## What the exercise asks
Images in the records should be skipped while the rest is transcribed verbatim.

## Input data
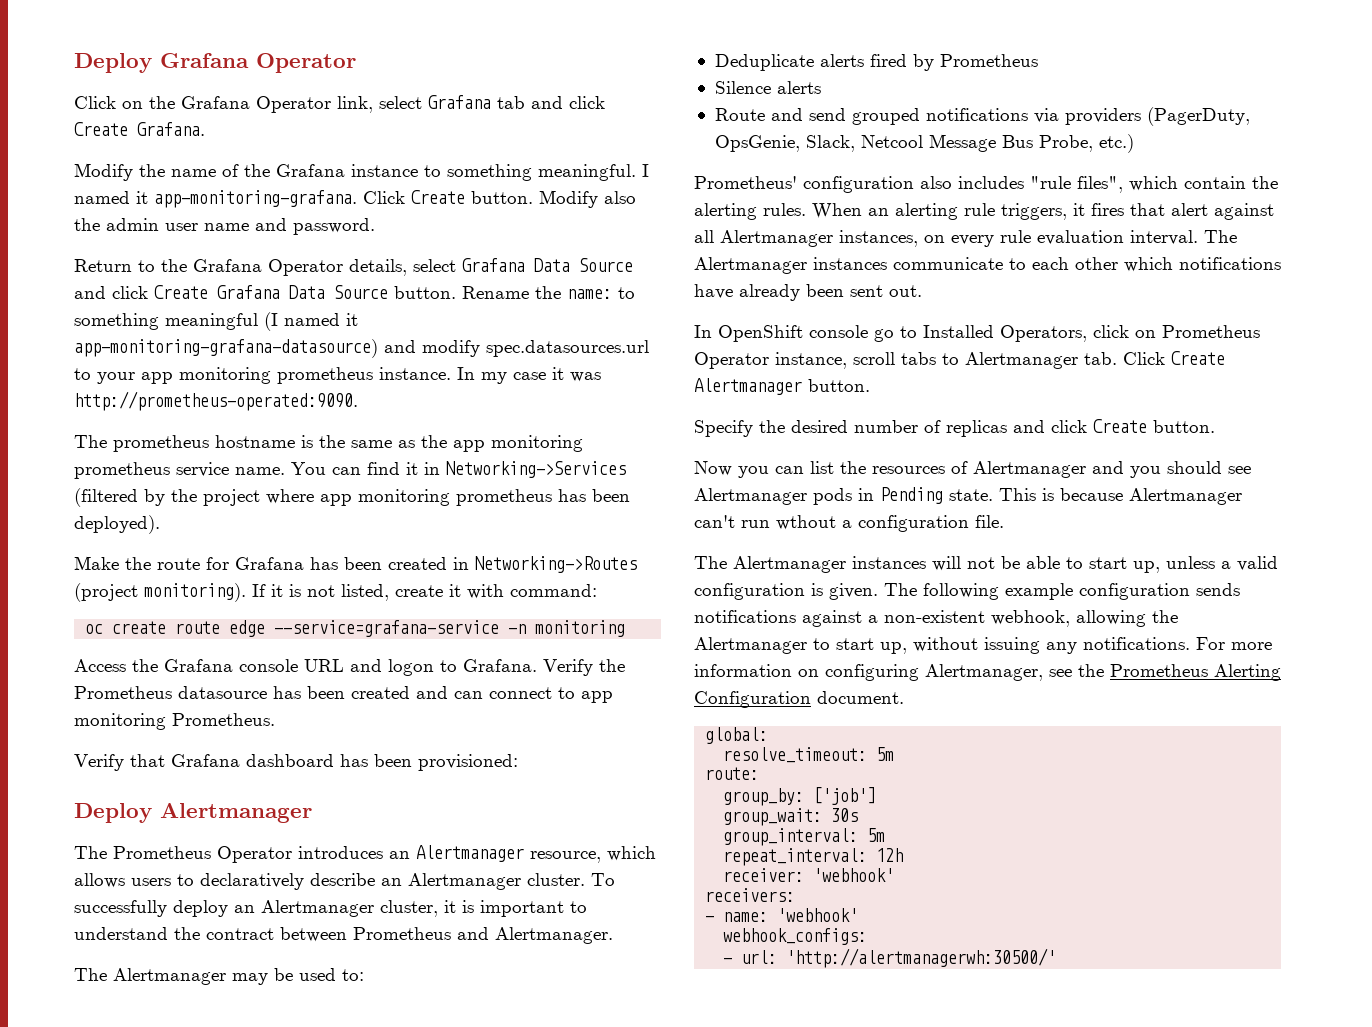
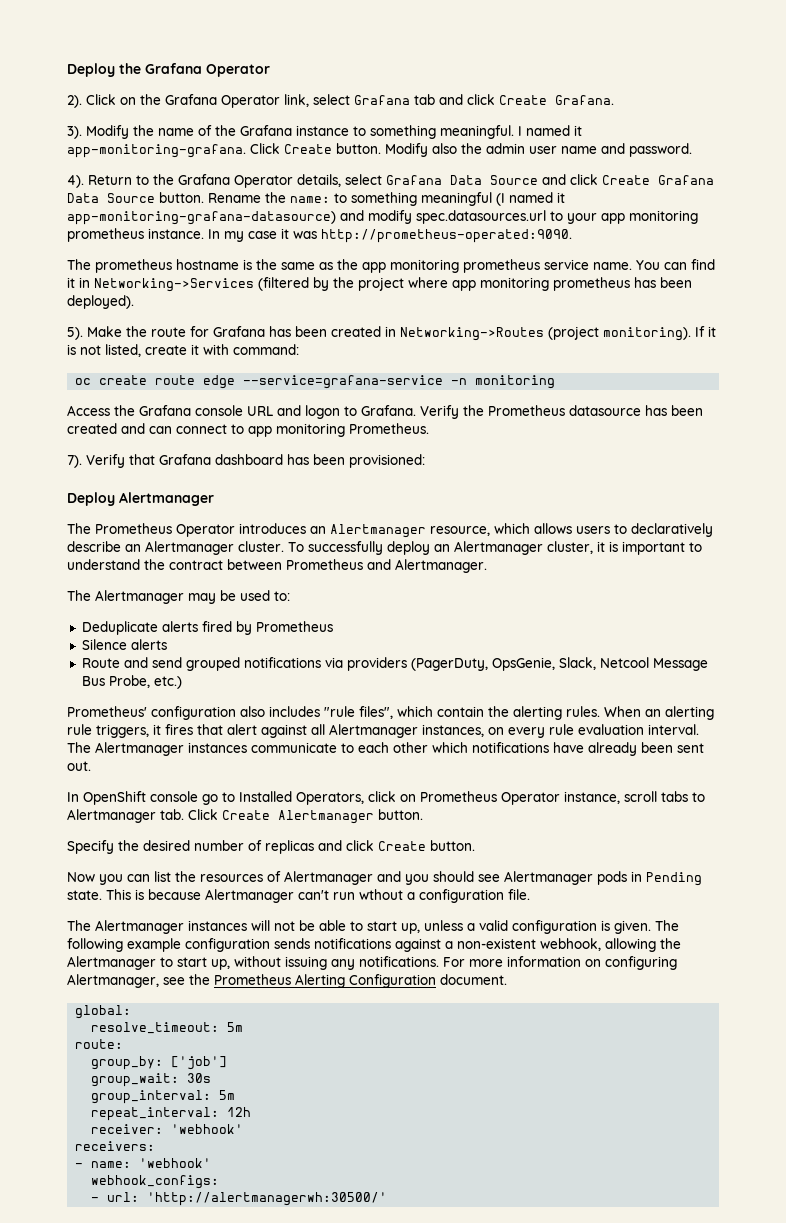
[74,53,152,73] Deploy -> [67,63,141,77] Deploy the
(356, 63) none -> [67,95,82,108] 2).
(205, 129) none -> [67,126,82,139] 3).
(375, 226) none -> [67,175,84,188] 4).
(160, 524) none -> [67,327,83,340] 5).
(275, 719) none -> [67,455,82,468] 7).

## Solution for this exercise
[74,53,152,73] Deploy -> [67,63,141,77] Deploy the
(356, 63) none -> [67,95,82,108] 2).
(205, 129) none -> [67,126,82,139] 3).
(375, 226) none -> [67,175,84,188] 4).
(160, 524) none -> [67,327,83,340] 5).
(275, 719) none -> [67,455,82,468] 7).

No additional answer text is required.